# Old B544 - should I get some dash fans?



## spannerhead (Sep 5, 2009)

We're off to Germany touring later next month, and I have noticed already driving the van around locally that the slide windows are quite far back for providing ventilation.

Do you think it's worth getting a pair of those 12v dash fans? Do other people find them necessary?


----------



## Geriatricbackpacker (Aug 21, 2012)

I have cab aircon in this van and still use the dash mounted fan to circulate the cool air into the rest of the habitation (especially when you have a passenger in the back slowly broiling). Just make sure that you have enough room between the drop down bed and the top of the fan if you are going to fix it permanently. 
I bought a crome two speed fan from Wilco's for less than £13, it doesn't osculate but is directional. I did have a removable clip on type which was incredibly noisy as I could never seem to get the fittings tight enough. 

Terry


----------



## spannerhead (Sep 5, 2009)

This is the chap?

http://www.wilcodirect.co.uk/product/in-car-power/12v-deluxe-oscillating-car-fan

Look decent quality, will check the clearance tonight.

Thanks!

Jasper


----------



## commuter (Jul 13, 2011)

just come back from Black forest and have no aircon. It's been incredibly hot during the day with temps up to 35. Two kids in the back were absolutely wringing after a days travel even driving with cab windows down on the motorway.

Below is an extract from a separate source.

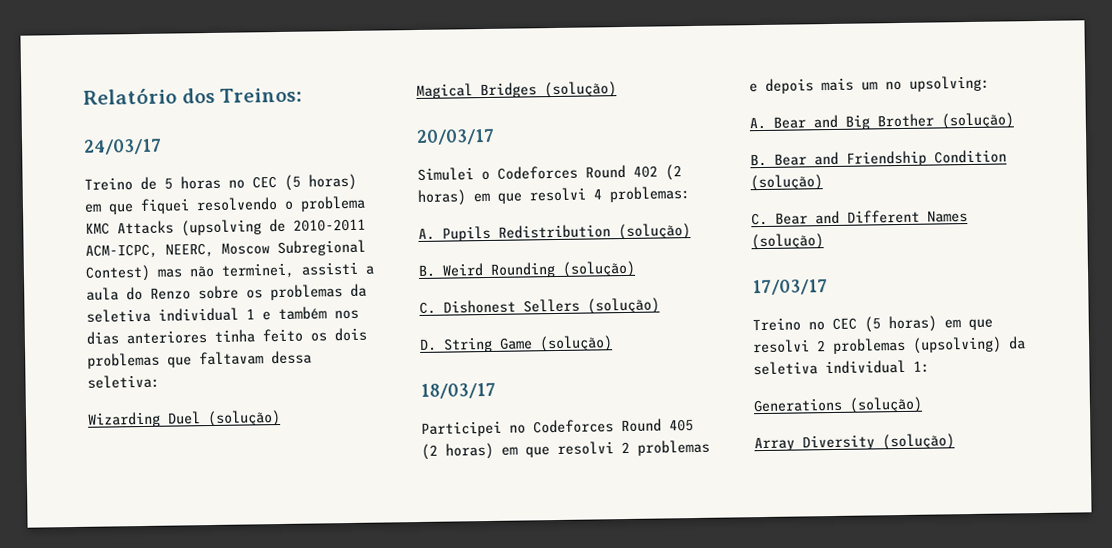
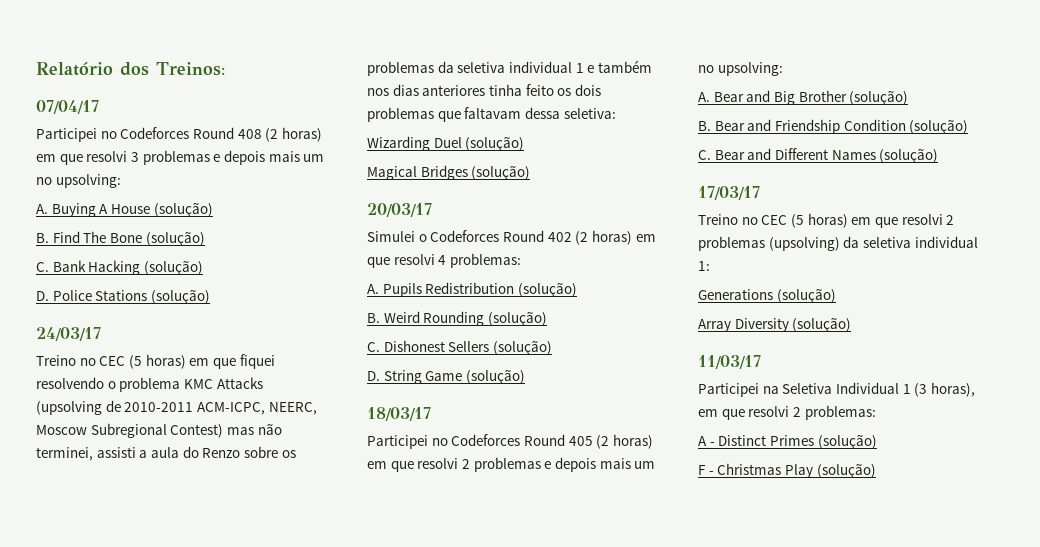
(303, 95) none -> [36,100,99,114] [36,127,322,142] [36,150,325,165] [36,174,121,188] [36,203,213,217] [36,231,205,246] [36,260,203,275] [36,290,210,304] // 07/04/17 // Participei no Codeforces Round 408 (2 horas) em que resolvi 3 problemas e depois mais um no upsolving: // A. Buying A House (solução) // B. Find The Bone (solução) // C. Bank Hacking (solução) // D. Police Stations (solução)
[140,175,221,191] de 5 horas -> (76, 360) none
(955, 442) none -> [698,355,761,369] [698,382,975,397] [698,405,876,420] [698,435,877,449] [698,463,876,478] // 11/03/17 // Participei na Seletiva Individual 1 (3 horas), em que resolvi 2 problemas: // A - Distinct Primes (solução) // F - Christmas Play (solução)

Beware of hail during the current hot weather! Our friends in Tuebingen sent a text on Sunday to say they were hit by hailstones 4-5cm in diameter which has destroyed the shingles on their house, their car windscreen, their car roof, the 70 year old vine growing in their garden. Autoglass (bizarrely called Car Glas in Germany) told them to either go to a different area to get a new windscreen or they would have to wait 2 weeks for a replacement windscreen.

Take care


----------



## spannerhead (Sep 5, 2009)

Thanks for the warning, we're going at the very end of September,so hopefully it will have cooled a little by then ......


----------



## Geriatricbackpacker (Aug 21, 2012)

HAIL...might put the fan on the roof as we are heading that way at the end of August!
Spannerhead-yes that's the one I bought and I'm pleased with it at it gives a decent blow  
The plastic ones really are cheap and nasty and don't always stick particularly well. The grills in front of the blade are extremely easy to remove if you are a determined 4 year old...


----------



## Mrplodd (Mar 4, 2008)

I had a "P" plate B544 and a couple of dash fans were, in my view, ESSENTIAL as the ventilation system is ******


----------



## Geriatricbackpacker (Aug 21, 2012)

Just remembered that the fan doesn't have a particularly long lead to the cigarette lighter connector. I was going to hard wire it from the live side of the driving battery (with in-line fuse) but instead spliced a length of wire in and diverted it behind the dash so that it can be connected into the cigarette socket. I thought that I may wish to run the fan from the leisure batteries so having the cigarette connector would be much easier.

Terry


----------



## spannerhead (Sep 5, 2009)

I'm going to hard wire them straight into the leisure battery with an in-line fuse and hide all the wiring away


----------



## 91502 (May 1, 2005)

In hot weather I always open a roof vent at the back but only the rear edge, this seems to drag the cooler air from the front right through the van as you drive along.
James


----------



## charlieivan (Apr 25, 2006)

spannerhead said:


> I'm going to hard wire them straight into the leisure battery with an in-line fuse and hide all the wiring away


I fitted two of them to a 1989 554 several years ago, one each side on the top of the dash. Took a live feed from the leisure batt and sourced two push switches that fitted and matched the ones on the dash. End result was a couple of good fans with no excessively visible wiring and all matching switches on the dash panel.


----------



## bulawayolass (Jul 27, 2010)

Commuter can l pick your brains please....l am trying to work out some general black forest areas to visit next month our route is from there to Switzerland to home during next month.


----------



## spannerhead (Sep 5, 2009)

charlieivan said:


> spannerhead said:
> 
> 
> > I'm going to hard wire them straight into the leisure battery with an in-line fuse and hide all the wiring away
> ...


Nice  I do like a tidy dash


----------